» **Itemized modification records**:
* * * * *

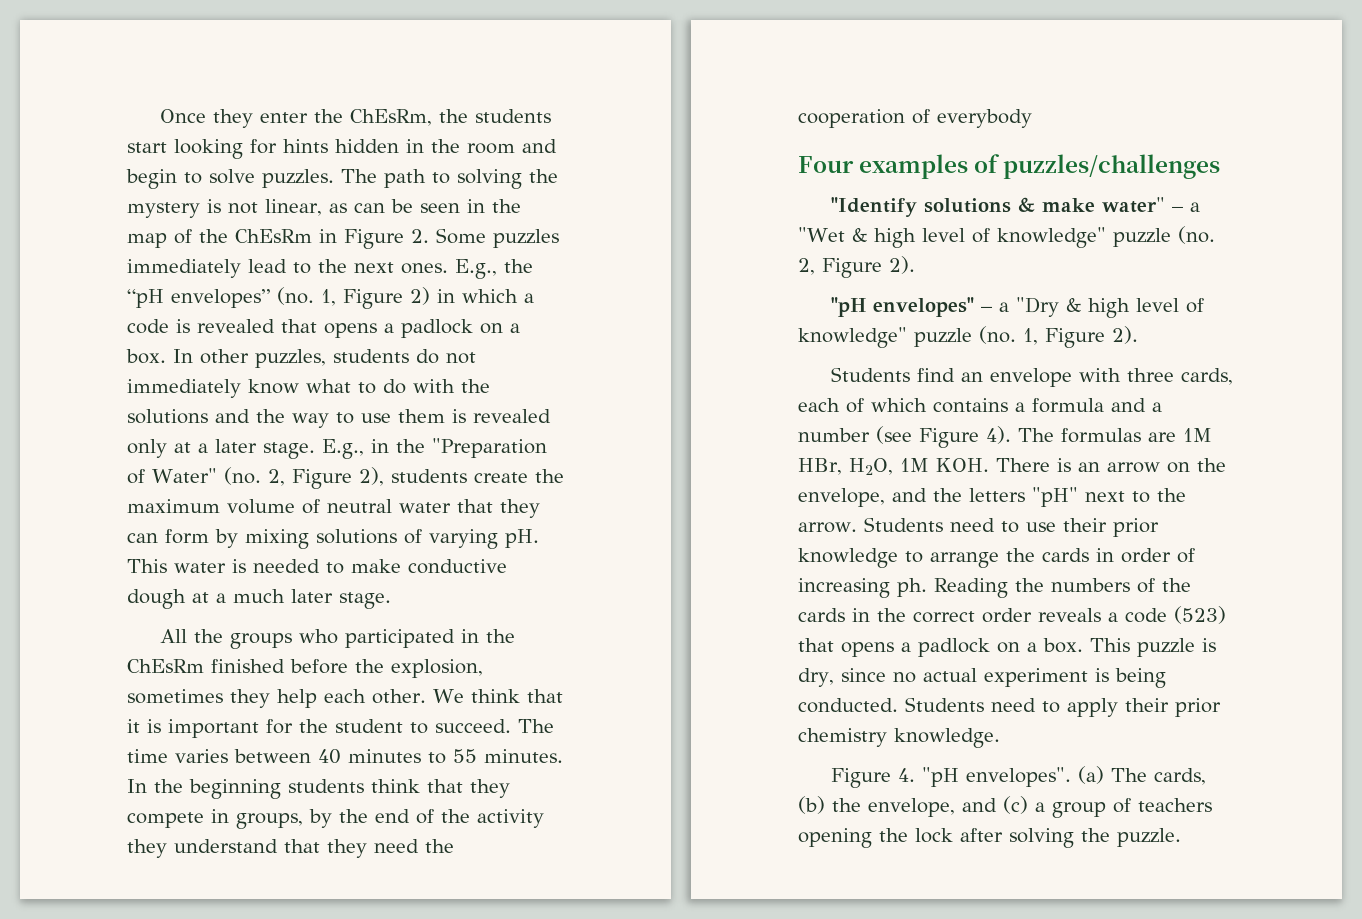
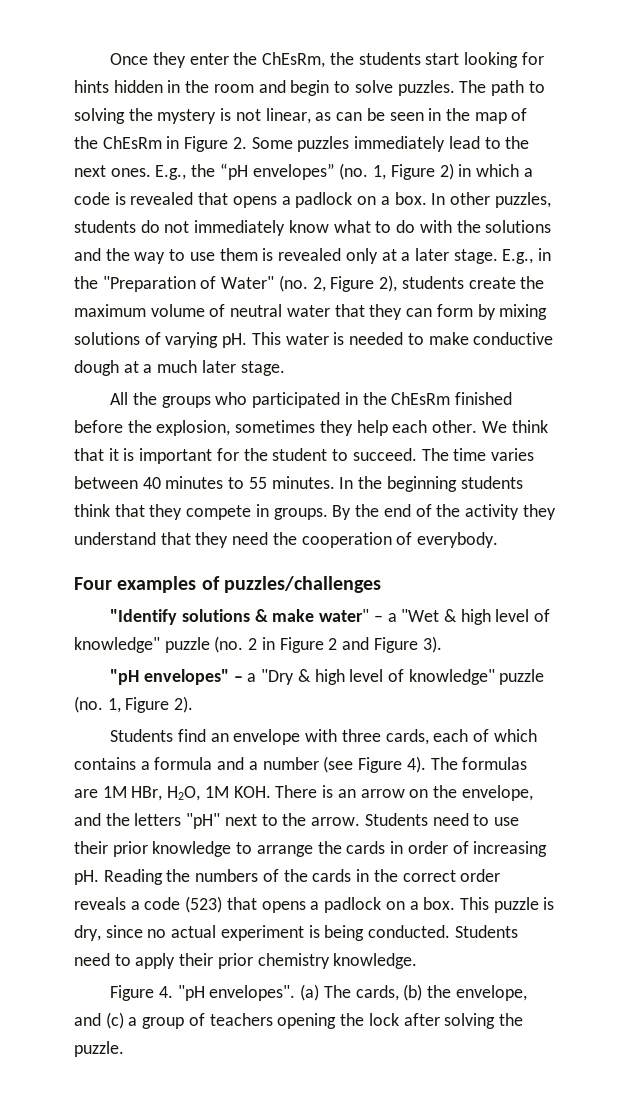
- In the beginning students think that they compete in groups, by the end of the activity they understand that they need the cooperation of everybody
+ In the beginning students think that they compete in groups. By the end of the activity they understand that they need the cooperation of everybody.
- "Identify solutions & make water" – a "Wet & high level of knowledge" puzzle (no. 2, Figure 2).
+ "Identify solutions & make water" – a "Wet & high level of knowledge" puzzle (no. 2 in Figure 2 and Figure 3).
- Students need to use their prior knowledge to arrange the cards in order of increasing ph.
+ Students need to use their prior knowledge to arrange the cards in order of increasing pH.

* * * * *

In the lines above, spot each one that contains the word "everybody" and copy it.

» **FINAL ANSWER**:
- In the beginning students think that they compete in groups, by the end of the activity they understand that they need the cooperation of everybody
+ In the beginning students think that they compete in groups. By the end of the activity they understand that they need the cooperation of everybody.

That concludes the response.